Co do mody - TVN na Fashion Week chyba wystarczy jako dowód, że są kretynami?
Przecież napisałem, że chodzi mi o tych poważniejszych.
Swoją drogą, młodego Chajzera (autora reportażu z Fashion Week) też ludzie cisną, bo wykorzystuje formaty zza granicy (co z tego, że nie ukrywa tego w żaden sposób i nawet o tym wspomina w swoich materiałach).
Poza tym, gdyby Chajzer odpytał np. narodowców z historii Polski, idę o zakład, że w internecie zostałby zlinczowany, a TVN posądzony o manipulowanie prawdą, filtrowanie danych dla własnej wygody i zmontowanie materiału w taki sposób, by w nieuczciwie ośmieszyć rzeczoną grupę społeczną.
No i serio, Kaśka Tusk? Ten pustak jadący na sławie tatusia?

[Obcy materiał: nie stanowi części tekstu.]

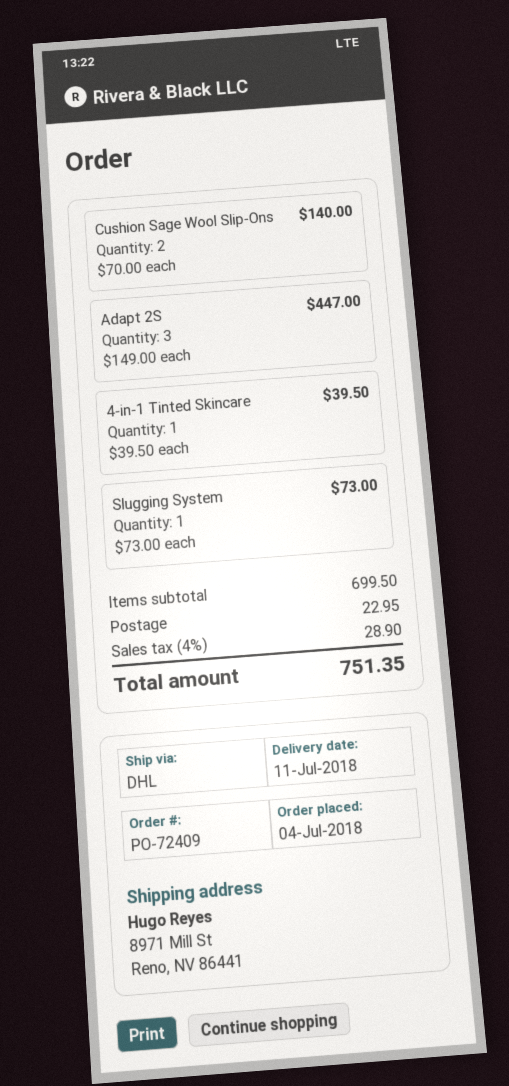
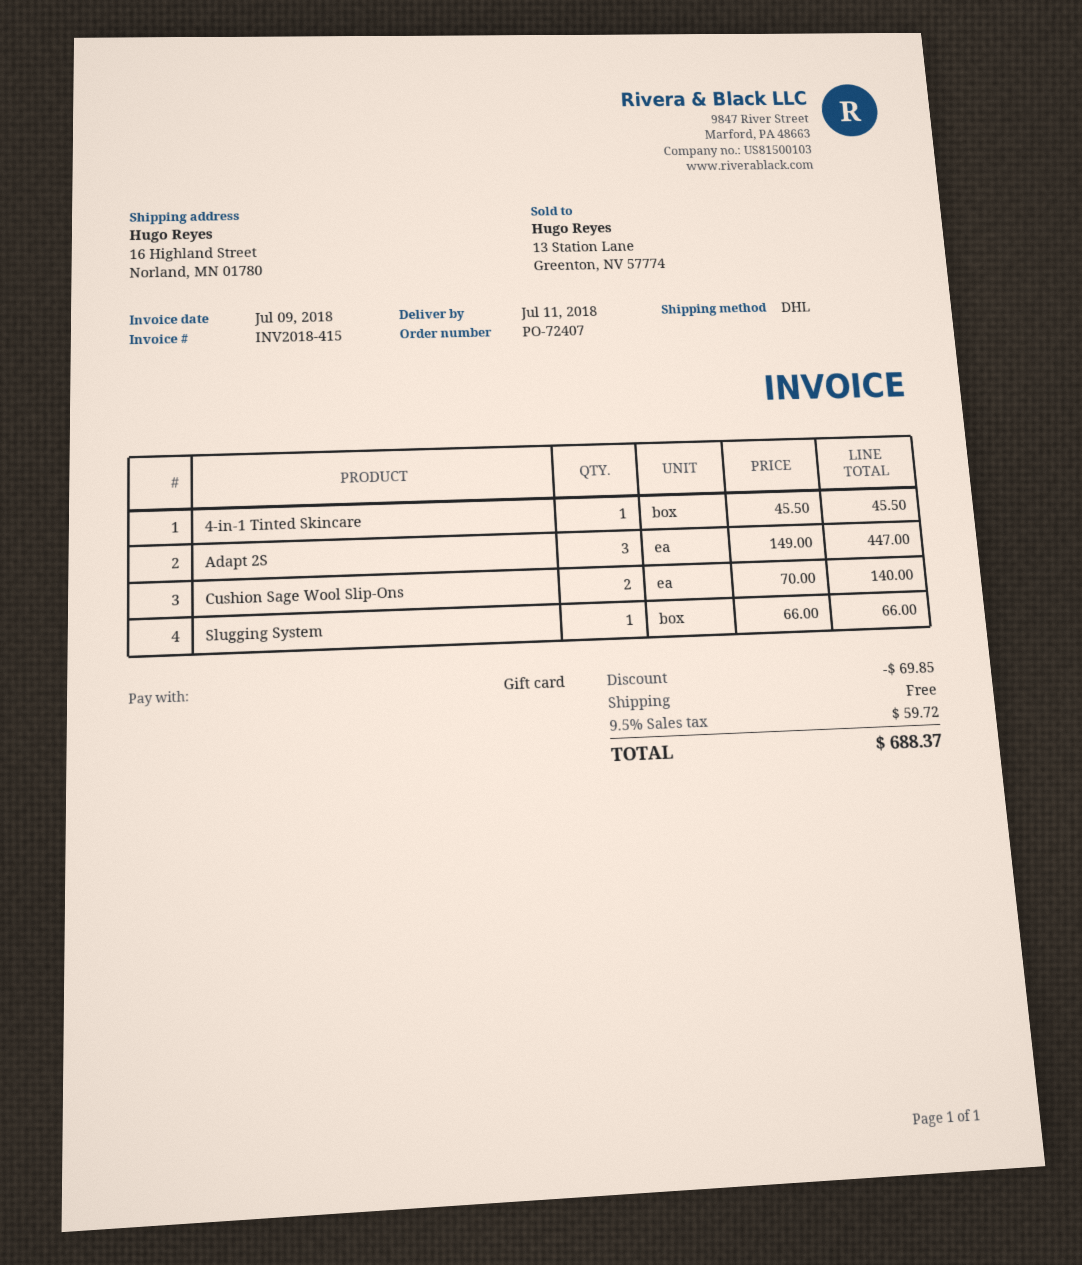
order number: PO-72409 -> PO-72407
ship to: 8971 Mill St, Reno, NV 86441 -> 16 Highland Street, Norland, MN 01780
4-in-1 Tinted Skincare: 1 x 39.50 = 39.50 -> 1 x 45.50 = 45.50
Slugging System: 1 x 73.00 = 73.00 -> 1 x 66.00 = 66.00
discount: none -> 69.85
shipping: 22.95 -> 0.00
tax: 4% = 28.90 -> 9.5% = 59.72
total: 751.35 -> 688.37

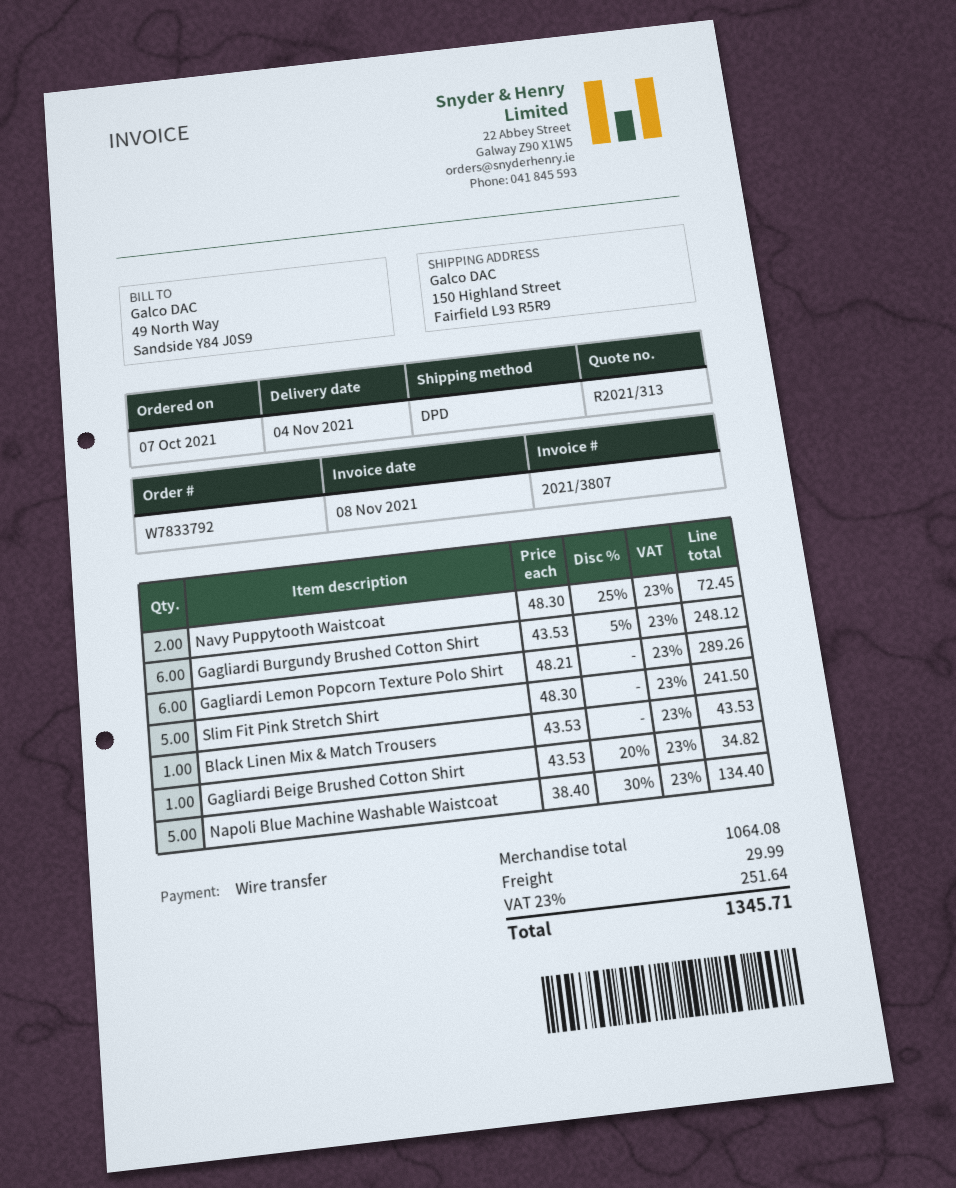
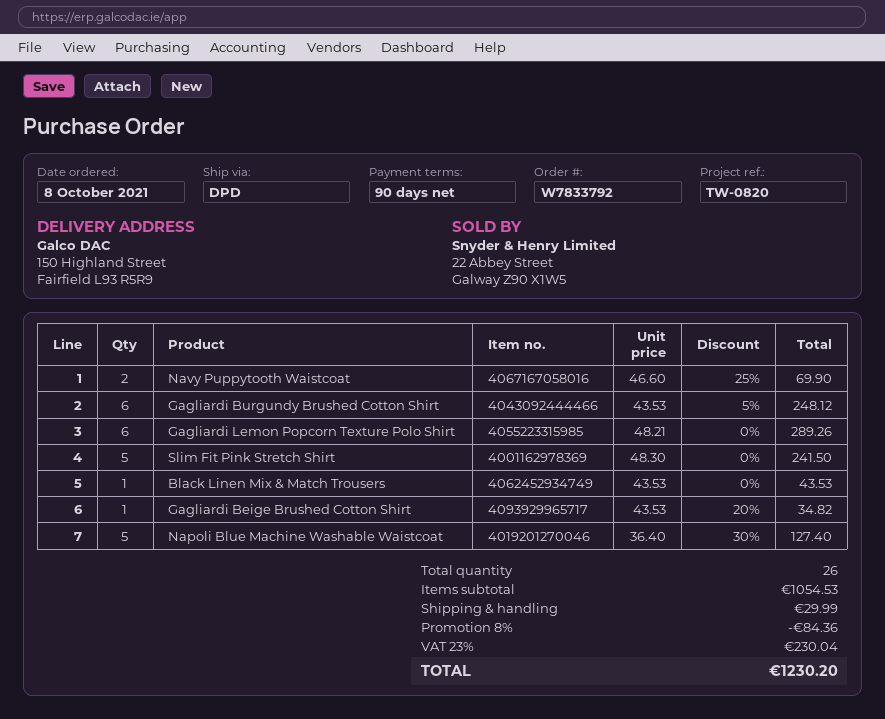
order date: 2021-10-07 -> 2021-10-08
Navy Puppytooth Waistcoat: 2 x 48.30 - 25% = 72.45 -> 2 x 46.60 - 25% = 69.90
Napoli Blue Machine Washable Waistcoat: 5 x 38.40 - 30% = 134.40 -> 5 x 36.40 - 30% = 127.40
subtotal: 1064.08 -> 1054.53
discount: none -> 8% = 84.36
tax: 23% = 251.64 -> 23% = 230.04
total: 1345.71 -> 1230.20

Rzuciłem pierwszym lepszym nazwiskiem, bo taka tematyka mnie zupełnie nie interesuje. Jeśli jednak jej blog bije rekordy popularności (kilkaset tysięcy unikatowych odwiedzin co miesiąc), a krytyka skierowana w jej stronę ogranicza się w zasadzie jedynie do "pustaka jadącego na sławie tatusia" (bez jaj, takie zarzuty kierowane są do znakomitej większości dzieci sławnych rodziców, nawet w stronę Macieja Stuhra, a po jego roli w "Pokłosiu" to już w ogóle), to chyba jednak jakąś jakość prezentuje. Przynajmniej tak wskazuje logika.